UBC’s investment of $1.5 million over three years in the Heart and Stroke Foundation Canadian Partnership for Stroke Recovery will accelerate the development of new therapies for people living with stroke disability.
“The University of British Columbia brings incredible clinical and basic biomedical strength in stroke recovery research,” says neuroscientist Dr. Dale Corbett, Scientific Director and CEO of the Partnership and a professor at the University of Ottawa. UBC researchers are leaders in regenerative medicine, brain imaging and neuro-rehabilitation. UBC is also home to the Djavad Mowafaghian Centre for Brain Health.

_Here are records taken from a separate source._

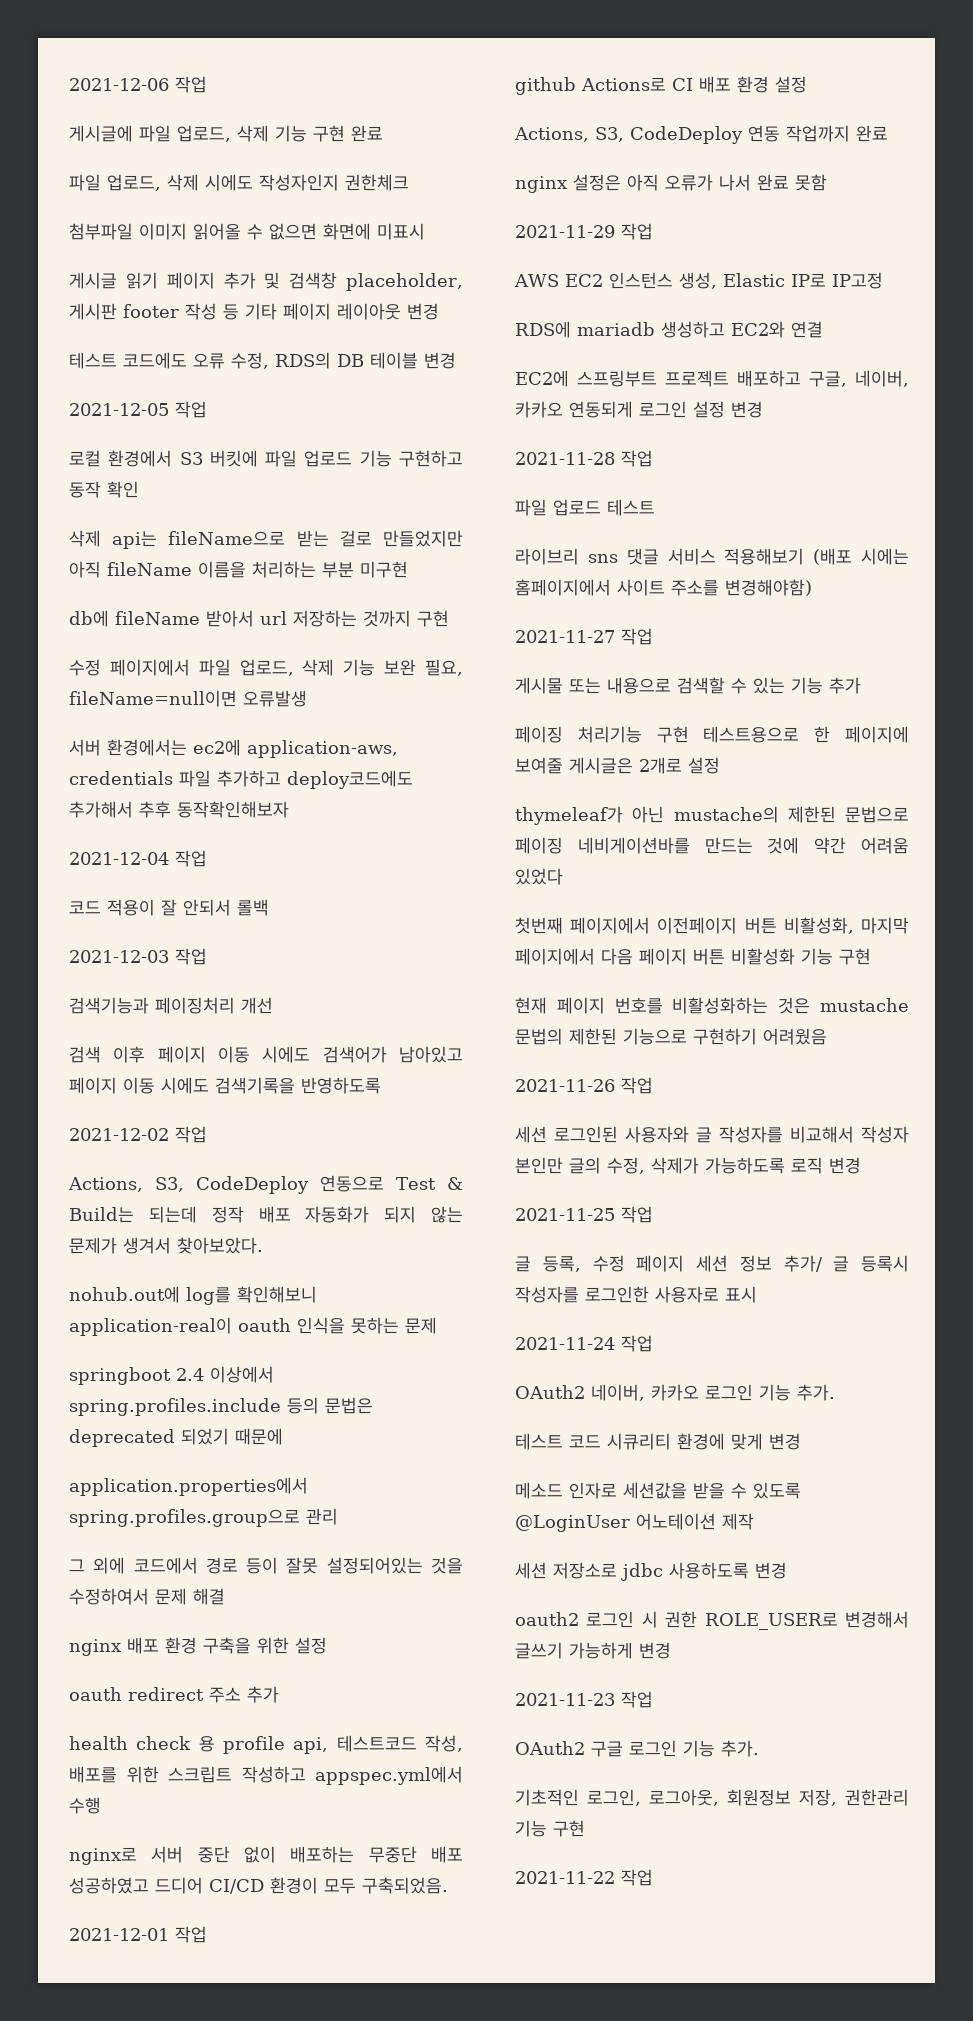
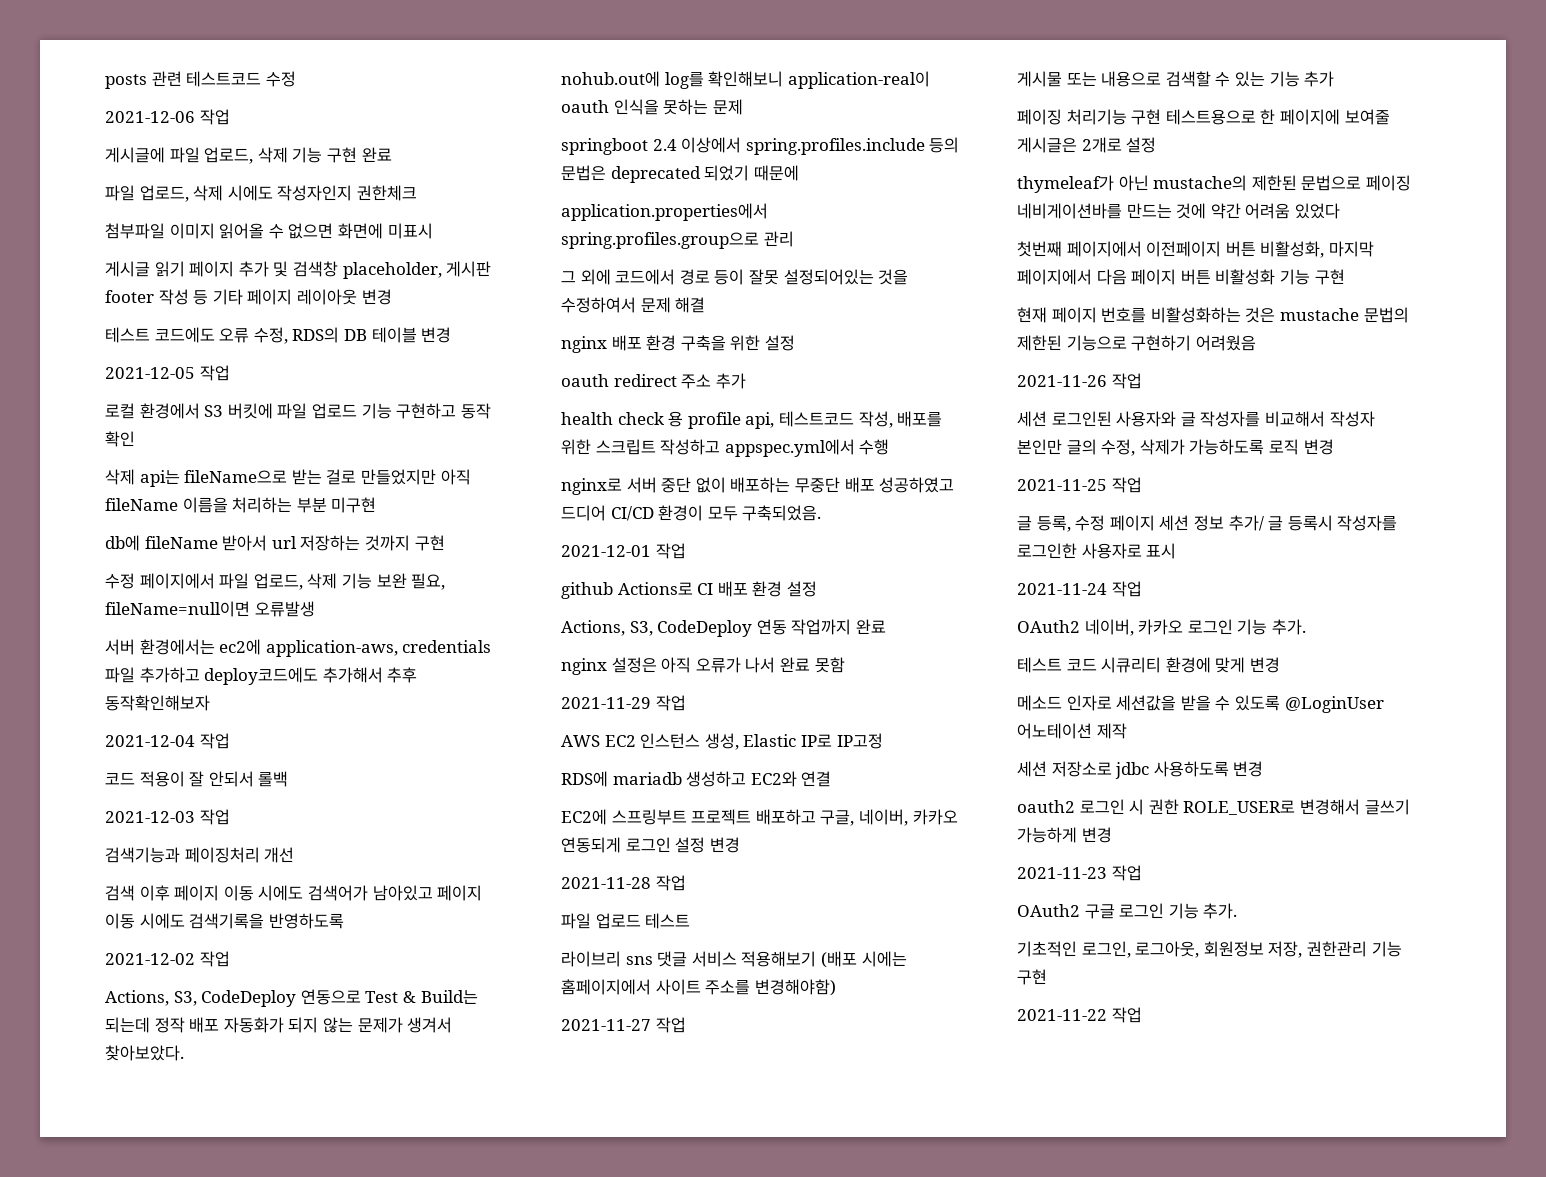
(69, 84) none -> [105,71,296,89] posts 관련 테스트코드 수정 //

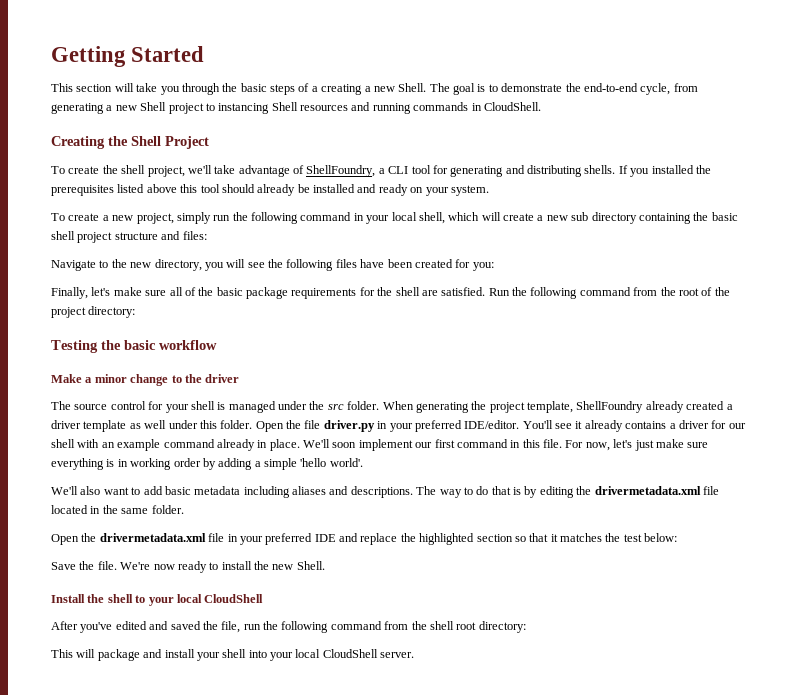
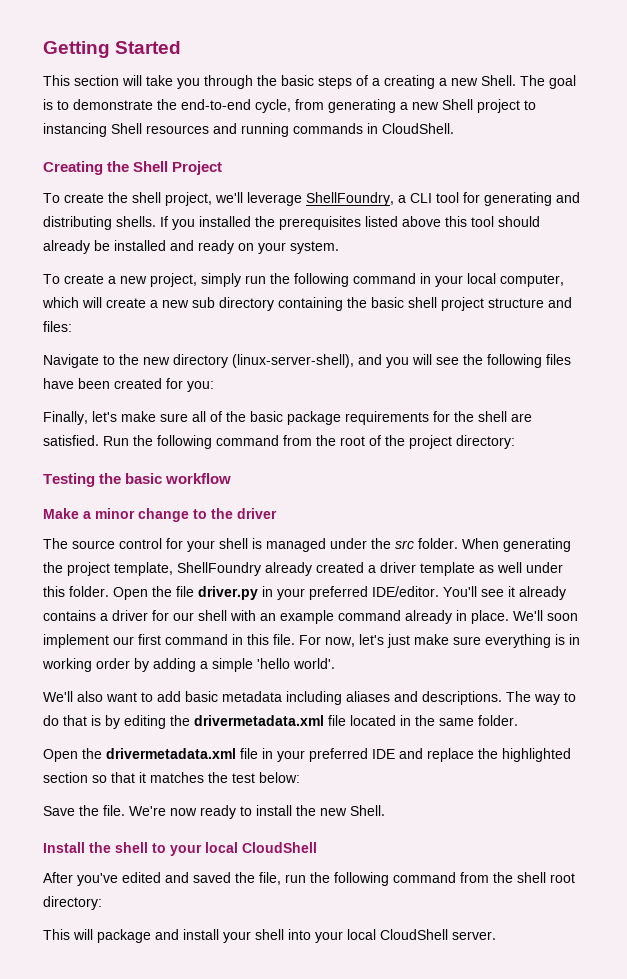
[214,165,304,177] take advantage of -> [247,192,302,206] leverage
[418,212,445,224] shell, -> [500,274,564,287] computer,
[154,259,202,271] directory, -> [173,354,382,368] directory (linux-server-shell), and

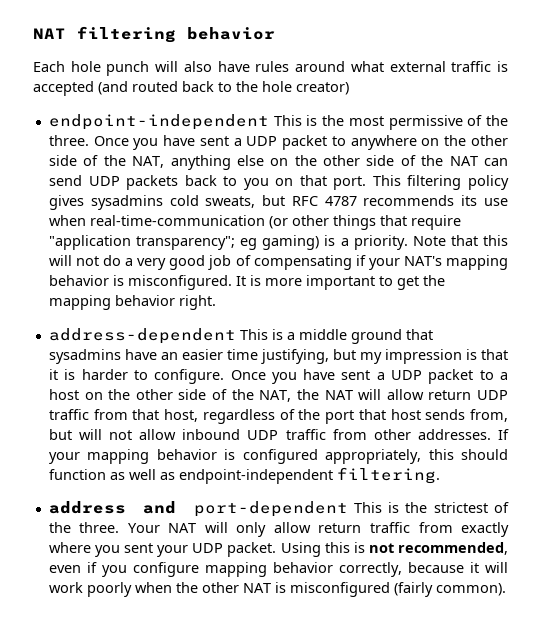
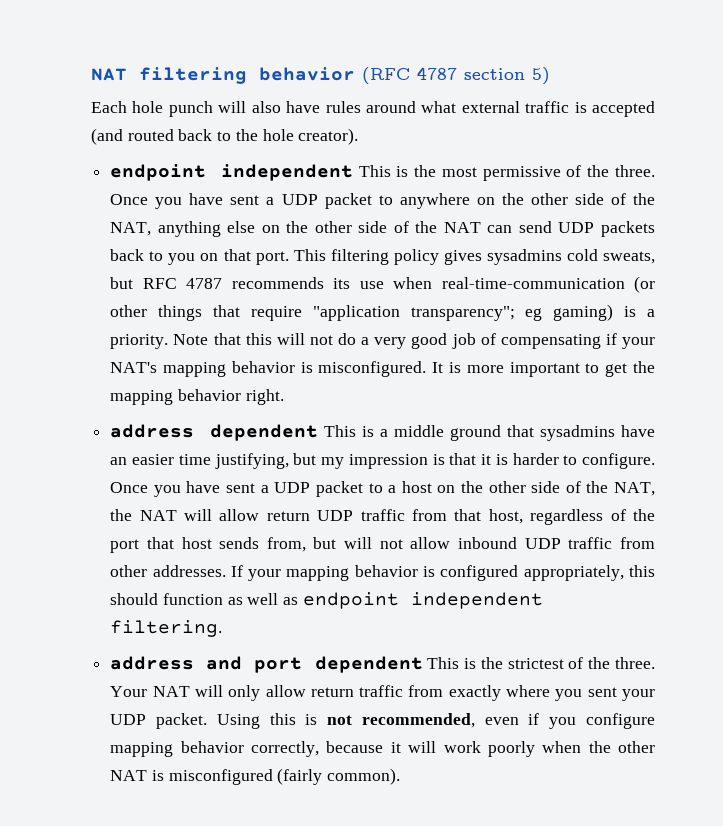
(275, 33) none -> [362,67,550,85] (RFC 4787 section 5)
[296,82,349,95] [48,114,269,130] creator) // endpoint-independent -> [298,128,359,145] [110,164,353,181] creator). // endpoint independent
[48,328,236,344] address-dependent -> [110,424,318,441] address dependent
[178,469,333,484] endpoint-independent -> [302,592,543,609] endpoint independent
[193,501,348,517] port-dependent -> [254,656,423,673] port dependent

Along with the Heart and Stroke Foundation, the Canadian Partnership for Stroke Recovery includes Baycrest, Toronto Rehab, University of Ottawa, Ottawa Hospital Research Institute, Sunnybrook Research Institute and Memorial University of Newfoundland. With UBC’s contribution, the partners are collectively investing $5 million a year in stroke recovery research.
“This is great news for the stroke research community and great news for stroke survivors and their caregivers,” says David Sculthorpe, CEO, Heart and Stroke Foundation. “UBC will make our partnership stronger and will further advance world class stroke recovery research.”
A recent publication in the journal Stroke forecast an alarming 80-per-cent increase in the next two decades in Canadians disabled by stroke due to the aging population, population growth and increased lifestyle-related risk factors.
To reverse the trend and restore lives, the Partnership supports innovative and collaborative research to find new approaches to recovery – for example, technologies like robotics, novel drug treatments, cell therapies, brain stimulation and tele-rehabilitation. The Partnership is seeking additional funding to mobilize large-scale clinical trials to test new technologies and therapies.
According to recent research, the number of people living with long-term stroke disability in Canada is forecast to climb from 405,000 in 2013 to more than 725,000 in two decades.
“This is a great opportunity for the superb researchers at UBC to participate in this national effort and to help reduce the long-term disability from stroke,” says Dr. Brian MacVicar, co-Director of the Djavad Mowafaghian Centre for Brain Health at UBC and Canada Research Chair in Neuroscience.